Ее так растрясло, руки, ноги, спина, шея так онемели, что она сама не смогла бы даже с него слезть, но тур вдруг лег наземь. Сообразив, что путешествие окончилось, Младина сползла в прохладную траву. Холод земли, еще не прогревшейся после таяния снегов, отрезвил ее и заставил, собрав себя в кучу, подняться на дрожащие ноги. Тур осторожно встал, снова предоставляя ей свои рога в качестве опоры.
А когда она подняла голову, то вцепилась в них еще крепче. От представшего перед ней зрелища спутанные волосы встали дыбом. В десяти шагах впереди высился тын, на каждом колу которого висел череп – лошадиный, коровий, и у каждого в глазницах сияли огни. Прямо перед ней были узкие ворота, и на кольях с двух сторон от них висели уже человечьи черепа – и тоже с огнем в глазах. Один, два, три… шесть или семь их окружало ворота.
– Мне… сюда? – шепотом еле выдавила Младина из пересохшего горла.
Тур кивнул и слегка пристукнул копытом: дескать, иди, не мешкай.
– Спасибо, что довез… брат… – пробормотала Младина, не уверенная, что это была поистине добрая услуга.
Но приходится идти. Одолев дрожь в ногах и немного размяв руки и шею, Младина пригладила волосы, поправила шушку и пояс, по-новому завязала платок, обернулась, готовая к тому, что тур уже исчез. Но нет – он еще был здесь и, вытянув вперед шею, носом осторожно подтолкнул ее в сторону ворот.
– Я иду, иду! – Младина коснулась его лба и перевела дух.
И пошла, чувствуя, как он смотрит ей вслед. В нем и правда ощущалось нечто человеческое, разумное – оборотень, наверное…
Но даже об этом сейчас не хотелось думать. Не чуя земли под ногами, она делала шаг за шагом, приближаясь к воротам с горящими черепами и даже не смея подумать, что ее ждет там, за ними… Лесная Баба – костяная нога, нос в потолок врос?

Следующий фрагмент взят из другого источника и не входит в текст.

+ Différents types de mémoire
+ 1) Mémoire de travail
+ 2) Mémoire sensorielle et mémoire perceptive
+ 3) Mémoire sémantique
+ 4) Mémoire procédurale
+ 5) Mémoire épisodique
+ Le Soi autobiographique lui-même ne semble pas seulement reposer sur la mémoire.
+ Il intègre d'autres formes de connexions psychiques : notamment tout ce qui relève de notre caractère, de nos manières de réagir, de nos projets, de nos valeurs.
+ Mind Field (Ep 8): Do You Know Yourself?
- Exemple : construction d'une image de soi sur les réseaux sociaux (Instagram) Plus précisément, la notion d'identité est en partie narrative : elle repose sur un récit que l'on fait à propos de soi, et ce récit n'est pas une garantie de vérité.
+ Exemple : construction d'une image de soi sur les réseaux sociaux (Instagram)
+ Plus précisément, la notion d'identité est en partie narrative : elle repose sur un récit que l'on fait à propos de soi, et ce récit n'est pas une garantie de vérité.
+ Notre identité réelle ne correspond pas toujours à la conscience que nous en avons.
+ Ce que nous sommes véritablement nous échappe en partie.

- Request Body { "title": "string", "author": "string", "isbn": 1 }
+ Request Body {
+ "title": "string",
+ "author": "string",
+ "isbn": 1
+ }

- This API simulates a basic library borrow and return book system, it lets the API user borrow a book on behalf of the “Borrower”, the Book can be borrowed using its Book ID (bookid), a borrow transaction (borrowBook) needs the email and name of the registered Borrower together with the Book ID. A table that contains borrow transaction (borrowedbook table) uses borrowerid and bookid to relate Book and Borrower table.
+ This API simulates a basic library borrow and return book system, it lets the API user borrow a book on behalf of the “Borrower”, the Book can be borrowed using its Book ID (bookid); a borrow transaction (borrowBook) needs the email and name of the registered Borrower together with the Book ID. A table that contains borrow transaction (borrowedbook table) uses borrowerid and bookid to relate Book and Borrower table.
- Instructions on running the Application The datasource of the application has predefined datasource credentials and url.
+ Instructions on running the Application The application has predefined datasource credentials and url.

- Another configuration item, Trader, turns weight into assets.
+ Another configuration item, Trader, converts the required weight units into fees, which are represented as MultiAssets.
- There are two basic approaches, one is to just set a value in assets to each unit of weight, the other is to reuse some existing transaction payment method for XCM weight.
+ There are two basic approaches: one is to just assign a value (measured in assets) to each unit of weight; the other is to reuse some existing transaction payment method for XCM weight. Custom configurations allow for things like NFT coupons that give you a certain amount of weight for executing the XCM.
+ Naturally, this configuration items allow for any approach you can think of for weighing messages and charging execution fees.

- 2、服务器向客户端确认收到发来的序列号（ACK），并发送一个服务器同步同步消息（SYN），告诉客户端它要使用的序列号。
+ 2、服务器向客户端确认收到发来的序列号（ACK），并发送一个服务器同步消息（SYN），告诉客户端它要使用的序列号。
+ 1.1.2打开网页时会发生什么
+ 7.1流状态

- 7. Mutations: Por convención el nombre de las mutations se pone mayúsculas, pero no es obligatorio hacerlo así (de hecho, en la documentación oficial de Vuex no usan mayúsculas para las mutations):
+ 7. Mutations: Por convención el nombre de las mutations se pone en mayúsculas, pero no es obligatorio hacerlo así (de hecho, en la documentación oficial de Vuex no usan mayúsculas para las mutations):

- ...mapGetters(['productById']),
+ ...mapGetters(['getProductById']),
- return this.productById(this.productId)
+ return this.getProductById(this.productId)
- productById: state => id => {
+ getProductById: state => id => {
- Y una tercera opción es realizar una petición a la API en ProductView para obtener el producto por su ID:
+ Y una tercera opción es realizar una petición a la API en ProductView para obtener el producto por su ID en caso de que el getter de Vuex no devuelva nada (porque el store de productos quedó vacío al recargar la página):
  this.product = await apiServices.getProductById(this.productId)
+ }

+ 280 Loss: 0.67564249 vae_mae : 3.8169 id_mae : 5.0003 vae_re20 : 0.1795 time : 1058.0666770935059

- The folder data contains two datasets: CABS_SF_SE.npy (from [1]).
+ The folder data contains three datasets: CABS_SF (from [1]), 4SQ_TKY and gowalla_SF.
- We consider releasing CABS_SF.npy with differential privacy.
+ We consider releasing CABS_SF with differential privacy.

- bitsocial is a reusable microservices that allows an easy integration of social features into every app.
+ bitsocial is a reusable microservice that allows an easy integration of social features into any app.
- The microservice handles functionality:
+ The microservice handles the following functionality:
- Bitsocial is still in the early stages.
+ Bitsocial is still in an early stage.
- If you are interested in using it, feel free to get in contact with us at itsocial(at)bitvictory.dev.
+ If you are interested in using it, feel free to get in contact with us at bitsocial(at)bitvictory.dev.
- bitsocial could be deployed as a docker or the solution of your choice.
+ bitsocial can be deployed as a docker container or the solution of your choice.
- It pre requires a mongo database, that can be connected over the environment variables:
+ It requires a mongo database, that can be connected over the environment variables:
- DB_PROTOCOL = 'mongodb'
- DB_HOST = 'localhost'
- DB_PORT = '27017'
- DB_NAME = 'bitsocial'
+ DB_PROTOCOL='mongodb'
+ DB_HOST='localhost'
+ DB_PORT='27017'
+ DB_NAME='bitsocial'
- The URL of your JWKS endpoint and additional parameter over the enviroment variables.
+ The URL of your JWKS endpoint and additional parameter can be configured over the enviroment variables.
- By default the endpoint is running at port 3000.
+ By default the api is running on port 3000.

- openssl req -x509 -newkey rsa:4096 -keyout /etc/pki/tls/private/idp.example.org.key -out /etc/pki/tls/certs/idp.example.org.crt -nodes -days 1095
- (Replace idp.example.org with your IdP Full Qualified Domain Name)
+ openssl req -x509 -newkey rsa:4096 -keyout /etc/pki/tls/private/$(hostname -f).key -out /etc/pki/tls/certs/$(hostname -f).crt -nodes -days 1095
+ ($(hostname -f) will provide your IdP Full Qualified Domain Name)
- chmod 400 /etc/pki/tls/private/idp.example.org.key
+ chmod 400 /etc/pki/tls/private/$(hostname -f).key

Зря она так храбрилась, выходя из дома… Но кто же знал? Вовсе не в эту жуткую избу с человечьими черепами на кольях она собиралась.
Горящие глаза черепов следили за ней. Все мысли исчезли, Младина не знала, что делать – поздороваться, попросить позволения войти?
И когда страх ее и неуверенность достигли высшей точки, что-то вдруг изменилось – они отхлынули, будто волна, и Младина ощутила полное спокойствие. Огни в глазах черепов стали таять, сами черепа и колья тына будто отступили во мрак, и она уже не видела, а есть ли они впереди. Боясь, что в кромешной тьме потеряет ворота, Младина сделала несколько быстрых шагов, протянула руки… и вместо пустоты воротного проема пальцы уперлись в прохладную шероховатую доску.
Не понимая, что это такое, она стала шарить по доске, пока не наткнулась на изогнутый сук. Положив на него ладонь, она толкнула – доска подалась, это оказалась дверь. Младина шагнула в сени.
– Кто там? – раздался спереди удивленный, но знакомый голос.
Послышался легкий шум, потом скрип. Впереди обозначилась светлая щель, и Младина увидела еще один дверной проем – из сеней в саму избу. На пороге стояла женщина, и гостья узнала Угляну.